Updated by J. Eric Ivancich almost 5 years ago
That's interesting, Mark!
So the bucket index is left in an unsynchronized state (i.e., original state) when bucket removal is terminated part-way through. And then when bucket removal is restarted, it begins by trying to re-remove those same objects at the head of the bucket index all over again, causing a delay before forward progress is made.
Since the bucket removal is generally expected to complete, there "should" be no need to update the bucket index at "check-points" during the bucket removal process.
If terminating bucket removal is semi-expected (possibly through manual admin intervention), it seems that updating the index after every 100,000 to 1,000,000 objects is removed would mitigate this, without creating a lot of overhead.
And would there be any benefit to removing the objects from back to front in the bucket index? In other words, is there an easy way to truncate the index of its tail members, making the update of the bucket index quick?
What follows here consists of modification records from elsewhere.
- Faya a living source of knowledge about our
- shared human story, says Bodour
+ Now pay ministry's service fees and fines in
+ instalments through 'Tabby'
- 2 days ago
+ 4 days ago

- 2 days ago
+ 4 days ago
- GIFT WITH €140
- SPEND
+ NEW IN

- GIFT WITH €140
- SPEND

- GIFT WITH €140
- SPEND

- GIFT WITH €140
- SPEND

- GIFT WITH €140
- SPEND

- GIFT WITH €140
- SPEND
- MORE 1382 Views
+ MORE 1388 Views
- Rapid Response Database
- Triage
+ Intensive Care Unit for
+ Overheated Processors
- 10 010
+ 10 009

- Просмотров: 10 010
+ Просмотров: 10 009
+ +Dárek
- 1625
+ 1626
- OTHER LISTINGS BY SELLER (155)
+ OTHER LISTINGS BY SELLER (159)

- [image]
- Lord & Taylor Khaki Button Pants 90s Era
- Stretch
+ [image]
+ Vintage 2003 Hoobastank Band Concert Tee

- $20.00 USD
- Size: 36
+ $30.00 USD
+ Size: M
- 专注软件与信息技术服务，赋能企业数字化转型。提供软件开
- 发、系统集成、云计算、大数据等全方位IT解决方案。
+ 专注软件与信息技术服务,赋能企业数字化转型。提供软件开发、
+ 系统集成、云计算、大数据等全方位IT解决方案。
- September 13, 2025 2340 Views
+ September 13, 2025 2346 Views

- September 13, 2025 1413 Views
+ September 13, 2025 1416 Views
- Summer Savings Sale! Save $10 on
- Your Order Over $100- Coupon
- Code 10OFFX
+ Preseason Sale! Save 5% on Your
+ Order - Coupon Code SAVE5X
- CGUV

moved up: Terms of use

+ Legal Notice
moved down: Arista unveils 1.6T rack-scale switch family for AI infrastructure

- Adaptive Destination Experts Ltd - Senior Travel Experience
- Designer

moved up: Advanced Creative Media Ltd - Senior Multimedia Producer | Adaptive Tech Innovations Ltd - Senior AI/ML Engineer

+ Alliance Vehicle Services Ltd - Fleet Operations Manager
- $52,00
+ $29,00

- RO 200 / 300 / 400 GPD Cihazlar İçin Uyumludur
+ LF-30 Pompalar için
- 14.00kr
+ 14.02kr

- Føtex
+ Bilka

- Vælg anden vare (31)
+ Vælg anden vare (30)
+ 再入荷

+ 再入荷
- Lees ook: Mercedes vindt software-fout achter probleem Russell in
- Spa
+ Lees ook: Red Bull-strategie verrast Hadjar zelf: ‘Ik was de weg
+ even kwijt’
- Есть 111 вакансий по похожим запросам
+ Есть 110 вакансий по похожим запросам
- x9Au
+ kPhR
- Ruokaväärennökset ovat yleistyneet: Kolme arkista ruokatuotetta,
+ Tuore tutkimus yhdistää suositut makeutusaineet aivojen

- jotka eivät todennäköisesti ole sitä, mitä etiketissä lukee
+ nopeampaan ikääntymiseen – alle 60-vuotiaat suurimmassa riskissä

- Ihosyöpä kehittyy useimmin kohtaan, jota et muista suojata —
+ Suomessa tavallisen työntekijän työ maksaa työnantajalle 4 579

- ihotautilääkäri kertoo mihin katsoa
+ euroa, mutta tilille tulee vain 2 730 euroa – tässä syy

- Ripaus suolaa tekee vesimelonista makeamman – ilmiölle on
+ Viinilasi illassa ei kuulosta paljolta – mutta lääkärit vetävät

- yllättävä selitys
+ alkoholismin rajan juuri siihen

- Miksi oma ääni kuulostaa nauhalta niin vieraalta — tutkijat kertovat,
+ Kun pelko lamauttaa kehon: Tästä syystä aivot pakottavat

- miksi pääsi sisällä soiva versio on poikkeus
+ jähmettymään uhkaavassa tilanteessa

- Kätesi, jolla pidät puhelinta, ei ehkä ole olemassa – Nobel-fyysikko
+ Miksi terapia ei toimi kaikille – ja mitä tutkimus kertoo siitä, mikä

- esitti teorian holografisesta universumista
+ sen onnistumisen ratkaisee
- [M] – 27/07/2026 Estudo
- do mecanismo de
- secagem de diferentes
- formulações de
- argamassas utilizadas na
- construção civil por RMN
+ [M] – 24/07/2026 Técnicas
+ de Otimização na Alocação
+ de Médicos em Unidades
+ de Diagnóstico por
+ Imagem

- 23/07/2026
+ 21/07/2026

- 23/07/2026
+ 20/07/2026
Updated by Mark Kogan over 4 years ago
Update -
found the source of the memory growth:
src/rgw/rgw_rados.cc
RGWObjState *RGWObjectCtx::get_state(const rgw_obj& obj) {
RGWObjState *result;
typename std::map<rgw_obj, RGWObjState>::iterator iter;
lock.lock_shared();
assert (!obj.empty());
iter = objs_state.find(obj);
if (iter != objs_state.end()) {
result = &iter->second;
lock.unlock_shared();
} else {
lock.unlock_shared();
lock.lock();
result = &objs_state[obj]; <--------------
lock.unlock();
}
return result;
}
Submitted proposed fix PR.
Updated by J. Eric Ivancich over 4 years ago
- Status changed from 12 to 17
- Target version set to v15.0.0
- Backport set to nautilus,mimic,luminous
Updated by J. Eric Ivancich over 4 years ago
- Status changed from 7 to Pending Backport
Updated by Nathan Cutler over 4 years ago
- Copied to Backport #41858: nautilus: memory usage of: radosgw-admin bucket rm added
Updated by Nathan Cutler over 4 years ago
- Copied to Backport #41859: mimic: memory usage of: radosgw-admin bucket rm added
Updated by Nathan Cutler over 4 years ago
- Copied to Backport #41860: luminous: memory usage of: radosgw-admin bucket rm added
Updated by Nathan Cutler over 3 years ago
- Status changed from Pending Backport to Resolved
While running with --resolve-parent, the script "backport-create-issue" noticed that all backports of this issue are in status "Resolved" or "Rejected".